BACKGROUND AND OBJECTIVE

Epidermolysis bullosa is a rare, genetically determined disorder characterized by excessive susceptibility of the skin and mucosa to separate from the underlying tissues after mechanical trauma. Patients suffering from this disease may have multiple medical problems, but the risk of anaesthesia is attributed mainly to oropharyngeal involvement; airway management may be hazardous and preservation of mucosa and skin integrity problematical. There is a paucity of data in the literature concerning the perioperative management of children with epidermolysis bullosa. We present our experience of managing 54 general anaesthetics (and two local anaesthetics) over the past 20 years.

METHODS

The case notes of 16 children with epidermolysis bullosa were reviewed. The children underwent surgical procedures under local or general anaesthesia over a 20-year period.

RESULTS

Fifty-four general and two local anaesthetics were administered for 58 procedures in 10 children (mean age 12.6 years). Surgical procedures included oesophageal dilatation (24), insertion/revision of gastrostomy (16), dental procedures (10), hand surgery (2), skin biopsy (2) and others (4). Anaesthesia was induced by inhalation in 73.4% of patients and the airway was maintained with an endotracheal tube in 64.8%. Monitoring of anaesthesia was performed with pulse oximetry (89%), whereas electrocardiography and non-invasive blood pressure monitoring were used in 16.6% of cases each.
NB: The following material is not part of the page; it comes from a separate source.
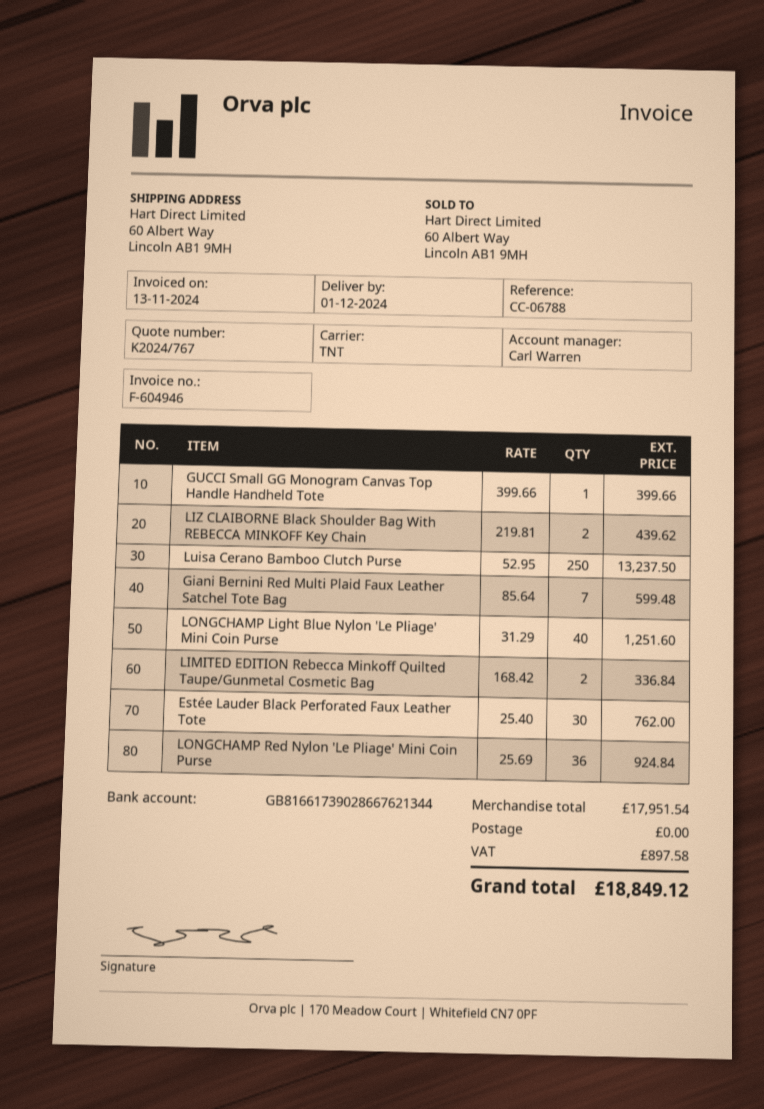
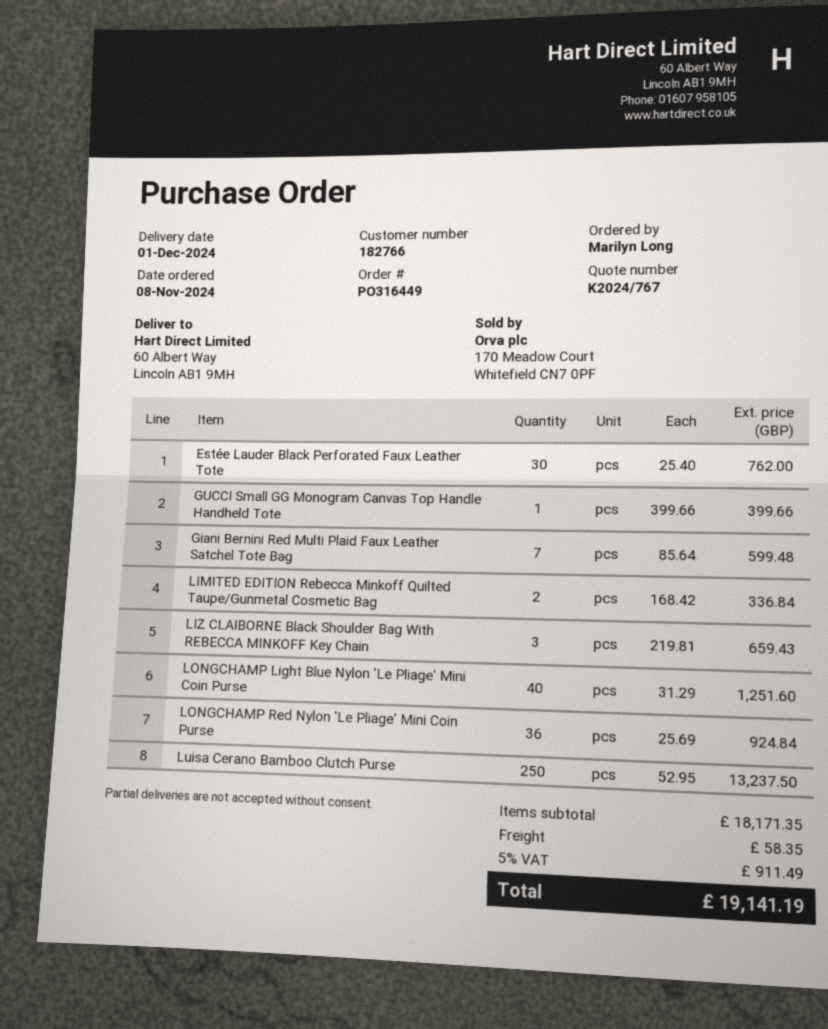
LIZ CLAIBORNE Black Shoulder Bag With REBECCA MINKOFF Key Chain: 2 x 219.81 = 439.62 -> 3 x 219.81 = 659.43
subtotal: 17951.54 -> 18171.35
shipping: 0.00 -> 58.35
tax: 897.58 -> 911.49
total: 18849.12 -> 19141.19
The mean duration of anaesthesia was 64 min. Tracheal intubation was difficult in two of the five children who were intubated. Mucocutaneous blistering occurred in three children, otherwise there was no attributable morbidity.

CONCLUSION

With maximal skin and mucous membrane protection, anaesthesia in children with epidermolysis bullosa may be undertaken with few sequelae.